The persistently low polling numbers for Biden were brought on, most Democrats believe, by the rise of the Delta variant, a botched Afghanistan withdrawal, and intraparty wars over the substance of Biden’s agenda. The fear now is that they’ll be baked in among voters by rising inflation, which has resulted in high prices for gas and consumer goods.
The administration has taken steps to address those fears. Biden recently called on the Federal Trade Commission to investigate “evidence of anti-consumer behavior” by oil and gas companies as gas prices remain high, warning of potentially “illegal conduct.” And aides argue that the social spending package will help with everyday costs, particularly around child care.

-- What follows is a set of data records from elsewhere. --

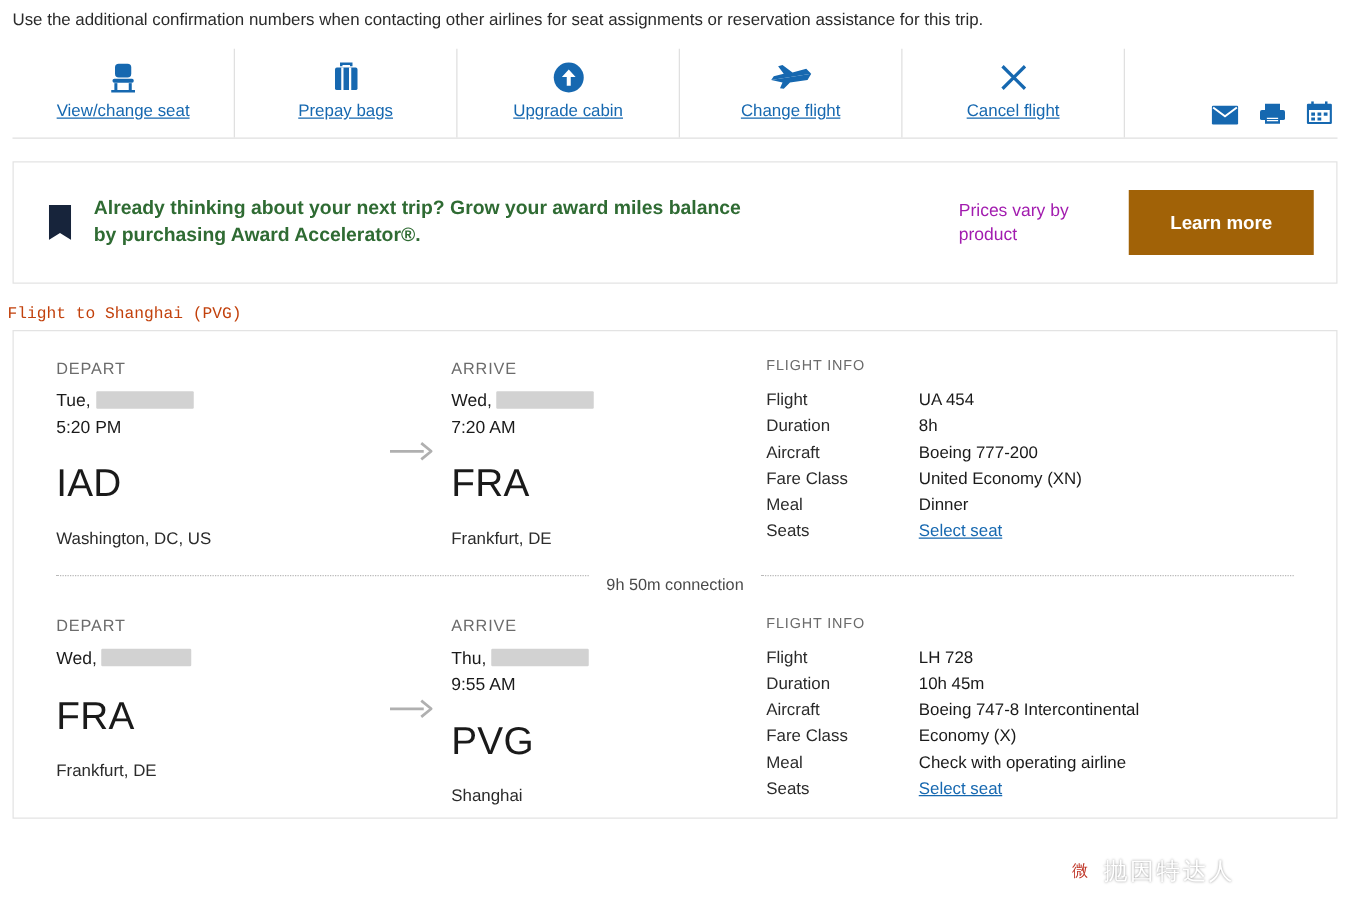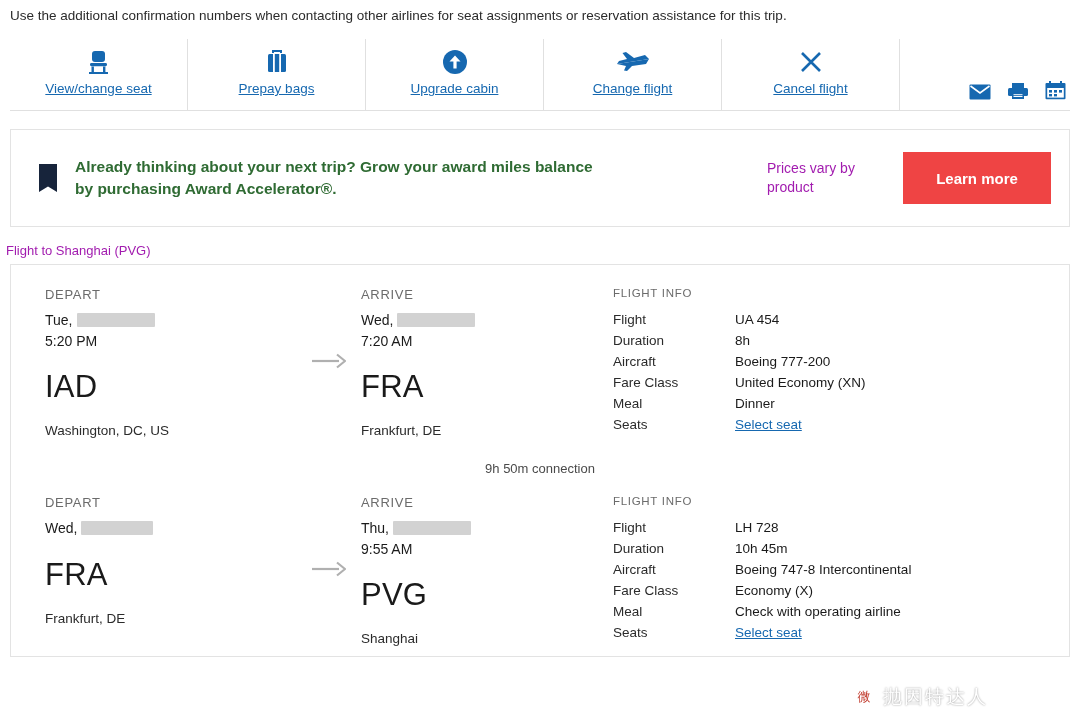"Learn more" .promo-btn { background: #ef4444 -> #a16207 }
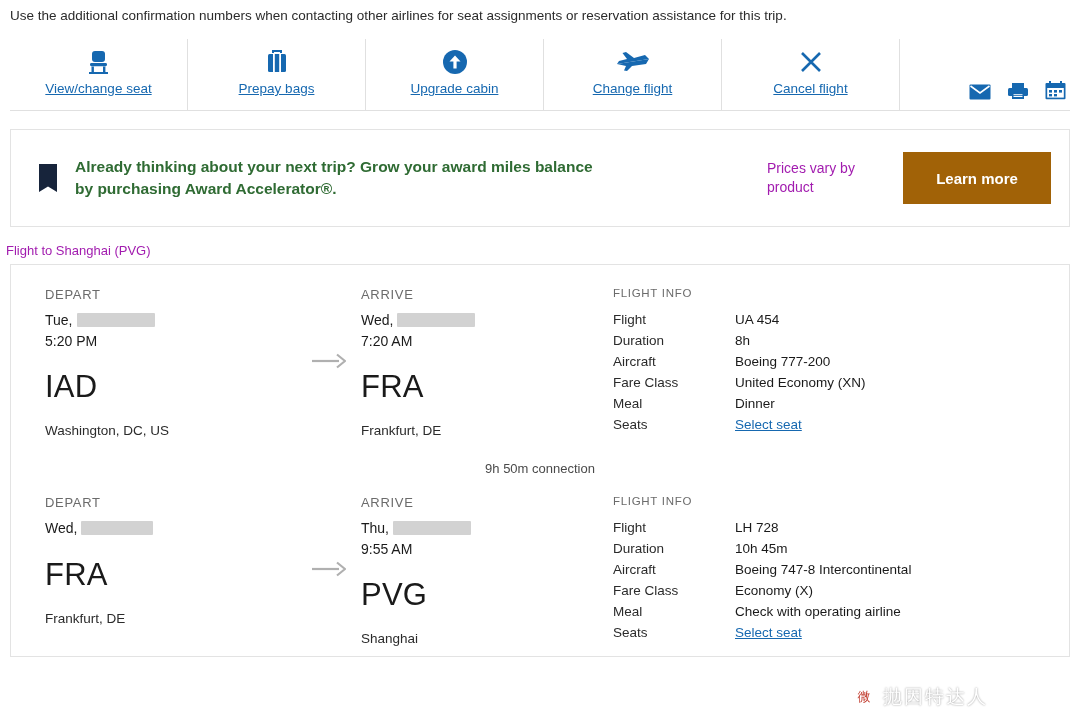"Flight to Shanghai (PVG)" .flight-heading { color: #a21caf -> #c2410c; font-family: none -> Liberation Mono, monospace }
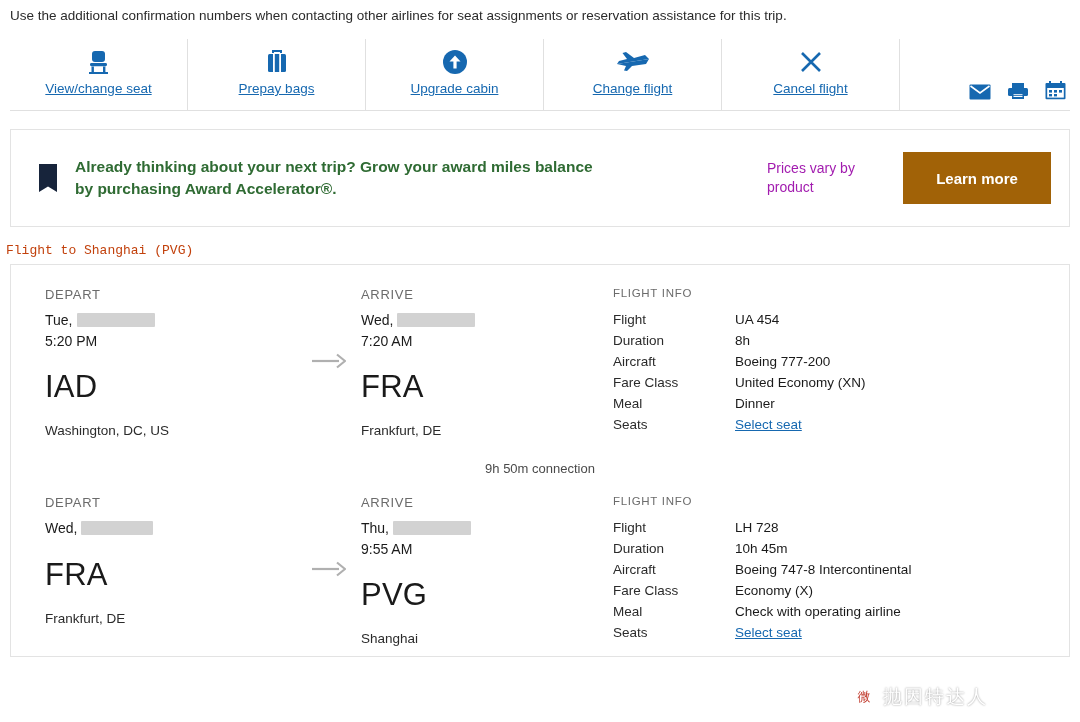"9h 50m connection" .connection { align-items: center -> flex-start; flex-direction: column -> none }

“He fundamentally believes this is the best way to lower costs for families. … He fundamentally believes that this is how we’re going to put the country in a position to be competitive,” Donilon said. “Bottom line is we know where the numbers are. [But] he has seen tough polling numbers before. We saw them in the campaign and his view is the same: He comes to these things with a strong conviction about what is the way forward and he is very good about staying focused on what he believes is the job that has to get done.”
Already, Biden has been hitting the road to tout both bills. But there is a desire among Democrats for the White House to move even more aggressively should the social spending bill ultimately pass through Congress. In particular, they want the administration to target Republican governors and lawmakers who try to take credit for new projects in their state made possible by funding approved in either Biden’s Covid-relief plan from earlier this year or the recently signed infrastructure bill. They also want to see the president explain to voters that some of the benefits will take time to dole out.
“I’ve made this point to the administration … a lot of it’s going to depend on managing expectations” said Rep. John Yarmuth (D-Ky.), the retiring chair of the House Budget Committee, noting the lag-time in implementation of many of the programs that will be funded in the bill. “We have to get much more ruthless” with Republicans.
“I’ve been frustrated by the messaging from day one,” said Yarmuth, who pointed to Sen. Bernie Sanders’ (I-Vt.) public campaign for a $6 trillion social services package and acquiescence to a $3.5 trillion top line. “Once he said that, that became the story. And we’ve never been able to change the focus to what it actually does. And in fact, there’s so many things in that bill, that it’s kind of hard to explain what’s in there for the American people.”
But as Biden starts taking to the road to tout his recent accomplishments, he’ll still have to play some legislative tetris back in D.C. The deadline to fund the government is Dec. 3 and the nation could hit its debt limit by Dec. 15. And they still, of course, need to get the social spending package through the Senate — a hurdle that, Podesta said, will require “eyeball-to-eyeball” negotiations.
Though pleased with their wins this past week, those inside the White House aren’t pollyannaish about the road ahead.
“I’m not being naive about what we have to get done in December, it’s a lot,” Terrell said. “But my take on it from talking to [senators] is they are ready to go.”
Jonathan Lemire contributed to this report.